Contacté à son tour, le ministère de la Justice nous transmet les informations suivantes : « du 29 février au 4 mars 2016, la PNIJ a connu des difficultés de fonctionnement ayant généré des perturbations pour les enquêteurs. Pour résoudre ces difficultés, une opération de maintenance a été conduite du vendredi 4 mars à 20h au samedi 5 mars à 20h. Cette opération a généré une interruption de service pour les utilisateurs pendant toute la durée de la maintenance. Toutefois, les interceptions en cours n’ont pas été interrompues, aucune donnée n’a été perdue et, en cas d’évènement majeur, la maintenance pouvait être interrompue à tout instant pour rendre la PNIJ à nouveau disponible en quelques minutes. Cette maintenance a consisté à augmenter significativement les capacités de traitement de la PNIJ, à fiabiliser plusieurs composants et à mettre en production une version emportant des correctifs applicatifs. » 

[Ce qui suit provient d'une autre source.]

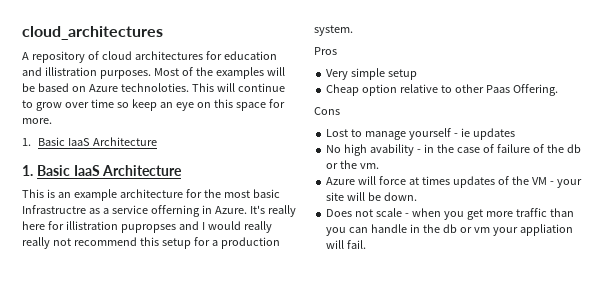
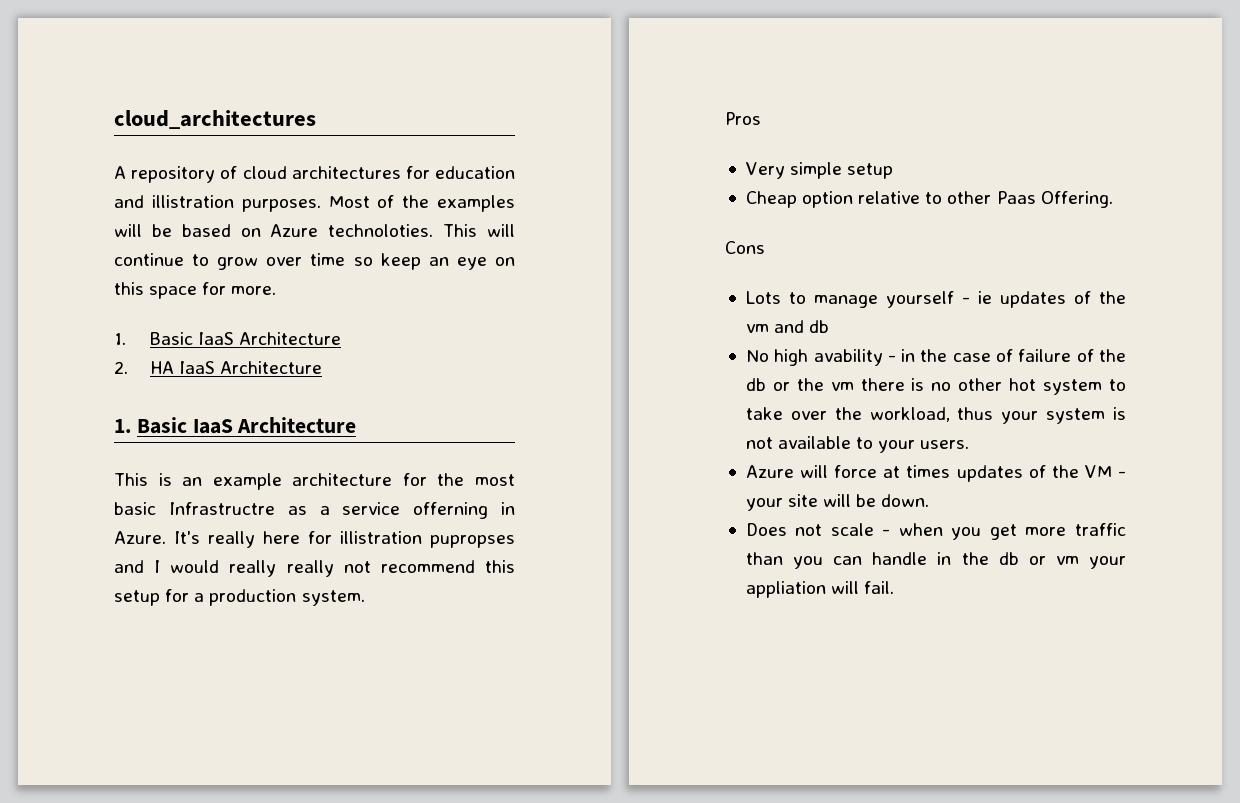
+ 2. HA IaaS Architecture
- Lost to manage yourself - ie updates
+ Lots to manage yourself - ie updates of the vm and db
- No high avability - in the case of failure of the db or the vm.
+ No high avability - in the case of failure of the db or the vm there is no other hot system to take over the workload, thus your system is not available to your users.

« D’ici la fin du mois de mars, d’autres actions en cours auront permis d’accroître encore les performances de l’application », tient à faire savoir le ministère de la Justice.

Le  système d’écoutes a été confié il y a plusieurs années à Thales pour éviter de passer par des prestataires privés et des opérateurs téléphoniques, car ce système était peu fiable et trop coûteux. « En 2015, la PNIJ a permis d’économiser 3,5 M€ sur les frais de location de centrales d’écoutes. Depuis janvier 2016, le rythme d’économie est d’1M€ par mois », précise la Chancellerie.

Soyons honnêtes : les capacités du CSOC n’a rien à voir avec les perturbations de la plate-forme du PNIJ et seul un malheureux hasard de calendrier fait se télescoper les deux informations. Sur des projets de cette nature, soulignons l’extrême sensibilité des acteurs. Il n’empêche : la lutte contre le terrorisme et la criticité du sujet imposent d’être irréprochables.